Hasku kochany, 80 lat temu to pisałeś, i co z tego?
19:50 / 08.04.2001
link
komentarz (1)
Przez cały jeden dzień zapisywać wszystko, za czym tęsknimy, bez wyjaśnień ani powiązań, nic poza tym, rzeczywiście tylko tęskonoty.
Innego dnia spisać wszystko, czego się boimy.
Canetti.
I co? Nie... Tylko jeden lęk, o któym warto cokolwiek powiedzieć. Że najbardziej boję się własnych tęsknot.
Kierunek Wschód - już niedługo. Dlaczego tak bardzo chcę jechać?

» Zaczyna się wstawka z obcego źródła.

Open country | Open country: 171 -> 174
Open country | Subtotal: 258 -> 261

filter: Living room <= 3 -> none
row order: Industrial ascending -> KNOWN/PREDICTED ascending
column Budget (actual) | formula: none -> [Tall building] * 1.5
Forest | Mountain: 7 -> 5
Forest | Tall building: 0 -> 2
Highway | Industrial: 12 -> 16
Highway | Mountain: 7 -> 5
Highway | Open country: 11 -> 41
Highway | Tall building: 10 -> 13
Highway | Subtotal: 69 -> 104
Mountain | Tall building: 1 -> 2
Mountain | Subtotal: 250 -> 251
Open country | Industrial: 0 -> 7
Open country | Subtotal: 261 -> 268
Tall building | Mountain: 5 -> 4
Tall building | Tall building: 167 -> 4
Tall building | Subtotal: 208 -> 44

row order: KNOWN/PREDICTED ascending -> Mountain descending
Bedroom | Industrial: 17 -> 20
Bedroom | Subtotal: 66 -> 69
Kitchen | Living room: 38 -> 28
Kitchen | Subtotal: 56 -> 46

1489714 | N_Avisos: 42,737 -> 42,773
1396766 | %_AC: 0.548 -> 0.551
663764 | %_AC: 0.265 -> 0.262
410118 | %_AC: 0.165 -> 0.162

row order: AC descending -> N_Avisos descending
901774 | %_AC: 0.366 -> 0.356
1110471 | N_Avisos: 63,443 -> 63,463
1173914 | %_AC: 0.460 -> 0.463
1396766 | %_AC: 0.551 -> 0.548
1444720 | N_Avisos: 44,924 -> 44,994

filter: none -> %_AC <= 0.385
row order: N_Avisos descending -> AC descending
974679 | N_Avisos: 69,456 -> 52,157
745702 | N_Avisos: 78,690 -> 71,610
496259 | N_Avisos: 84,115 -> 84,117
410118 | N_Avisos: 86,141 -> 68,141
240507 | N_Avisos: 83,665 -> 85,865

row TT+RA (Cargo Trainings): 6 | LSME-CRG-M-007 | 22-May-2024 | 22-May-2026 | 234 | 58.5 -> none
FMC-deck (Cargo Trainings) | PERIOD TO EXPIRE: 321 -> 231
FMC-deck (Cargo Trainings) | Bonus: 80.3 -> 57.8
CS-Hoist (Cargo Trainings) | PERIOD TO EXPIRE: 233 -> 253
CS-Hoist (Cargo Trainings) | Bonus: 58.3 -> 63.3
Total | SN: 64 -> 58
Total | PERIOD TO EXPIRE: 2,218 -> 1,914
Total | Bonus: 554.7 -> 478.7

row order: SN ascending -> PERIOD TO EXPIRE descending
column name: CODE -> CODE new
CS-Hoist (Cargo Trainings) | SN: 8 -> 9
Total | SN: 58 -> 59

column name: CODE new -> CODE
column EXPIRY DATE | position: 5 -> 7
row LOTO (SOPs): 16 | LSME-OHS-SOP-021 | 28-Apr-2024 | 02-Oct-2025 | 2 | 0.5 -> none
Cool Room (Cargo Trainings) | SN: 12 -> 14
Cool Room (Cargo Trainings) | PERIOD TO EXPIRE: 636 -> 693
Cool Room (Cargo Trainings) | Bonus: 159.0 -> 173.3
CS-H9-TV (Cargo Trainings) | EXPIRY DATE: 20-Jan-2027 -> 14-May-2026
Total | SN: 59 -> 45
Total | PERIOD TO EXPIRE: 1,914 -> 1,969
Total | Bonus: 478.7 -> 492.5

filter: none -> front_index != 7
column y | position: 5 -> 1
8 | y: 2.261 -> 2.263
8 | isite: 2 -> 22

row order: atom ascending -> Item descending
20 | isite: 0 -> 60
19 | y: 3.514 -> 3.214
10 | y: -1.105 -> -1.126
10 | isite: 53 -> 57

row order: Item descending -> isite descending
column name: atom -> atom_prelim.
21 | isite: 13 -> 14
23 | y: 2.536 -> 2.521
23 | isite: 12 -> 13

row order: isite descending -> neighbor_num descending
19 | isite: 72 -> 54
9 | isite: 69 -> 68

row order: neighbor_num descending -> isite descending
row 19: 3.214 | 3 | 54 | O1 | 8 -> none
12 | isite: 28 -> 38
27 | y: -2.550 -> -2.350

Czuję, coś nadchodzi. Gładkie dni, banalne, nietwórcze. Kto wie, może jedne z najlepszych dni mojego życia. Bezpretensjonalne.
Bezambitne.
Naprawdę?
A ptaszyska drą się jak szalone, wiosna, wiosna, wiosna.
18:45 / 05.04.2001
link
komentarz (1)
Kierunek - Wschód.
Już niedługo.
Pójdę sobie do tej fajnej babci.
"Pani już tak długo tu mieszka, może mi pani różne ciekawe rzeczy opowiedzieć..."
"Co ja wiem? Ja nic nie wiem, ja nietutejsza jestem, ja tu dopiero co w 24r. przyjechała".
Ale pogadać pogadała.
"Rozmaitości, pani, na tym świecie wiele jest..."
13:31 / 04.04.2001
link
komentarz (1)
Kocham kolejki podmiejskie, choć czasem bywa straszno tam.
Człowiek w średnim wieku, szare ubranie, skoncentrowana twarz, nie patrzy na nikogo.
"Szybbbciejjj jedż, szybbbcceijjj, no szybciejjj..."
Mantra relacji Warszawa-Ząbki.
18:08 / 02.04.2001
link
komentarz (1)
Trudność przy sporządzaniu zapisków - jeśli mają być sumienne i dokładne - polega na ich osobistym charakterze, a człowiek chciałby właśnie odejść od prywatności; unikamy zapisywania jej, jakby nie mogła się już później zmienić. W rzeczywistości wszystko zmienia się dalej na wiele sposobów, jeśli tylko, raz zapisane, pozostawimy je w spokoju.
To czytanie wciąż na nowo wytycza drogi ducha.
Człowiek pozostaje wolny jeśli ma dość siły, żeby rzadko czytać to, co napisał.